** RECORDS SUPPLIED follows **

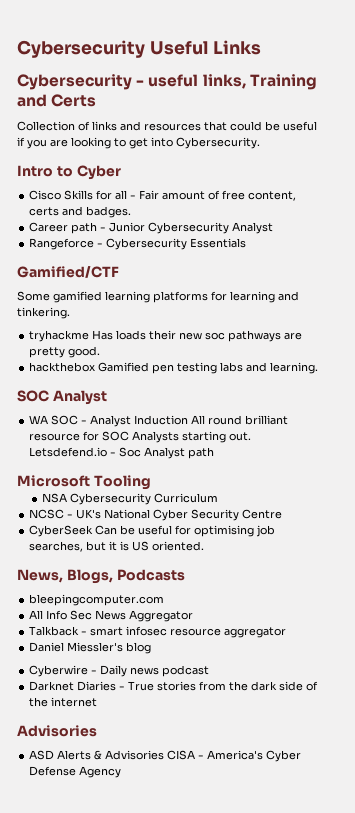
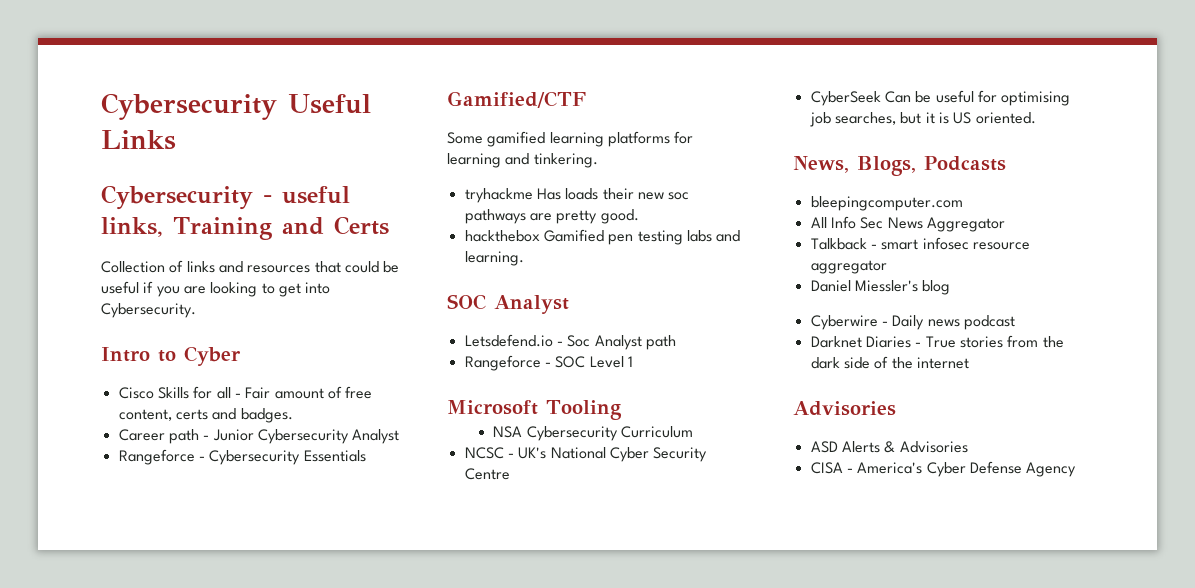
- WA SOC - Analyst Induction All round brilliant resource for SOC Analysts starting out.
+ Rangeforce - SOC Level 1
- ASD Alerts & Advisories CISA - America's Cyber Defense Agency
+ ASD Alerts & Advisories
+ CISA - America's Cyber Defense Agency

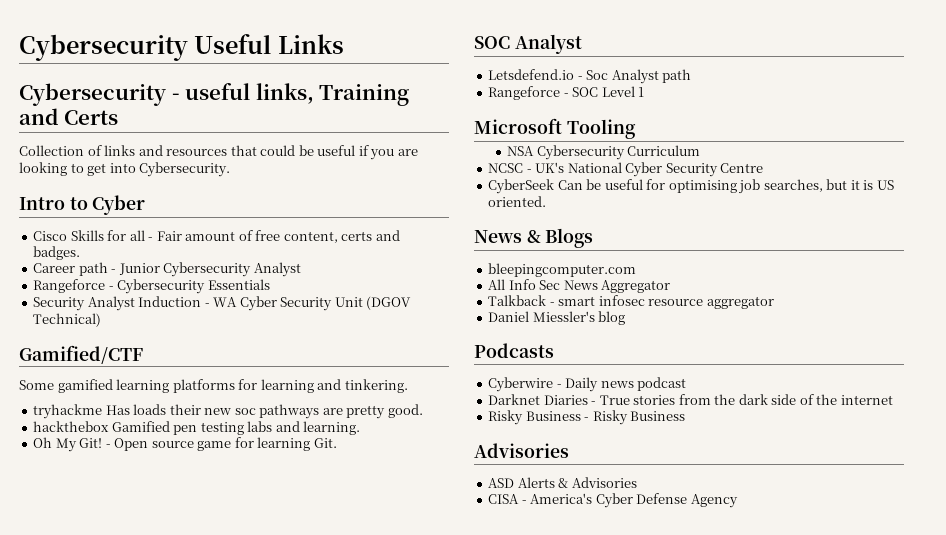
+ Security Analyst Induction - WA Cyber Security Unit (DGOV Technical)
+ Oh My Git! - Open source game for learning Git.
- News, Blogs, Podcasts
+ News & Blogs
+ Podcasts
+ Risky Business - Risky Business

** End of RECORDS SUPPLIED **

EXERCISE GOAL: Scan each line of the entries above for the word "Alerts" and report how many lines contain it, with nothing else.

ANSWER BOX: 2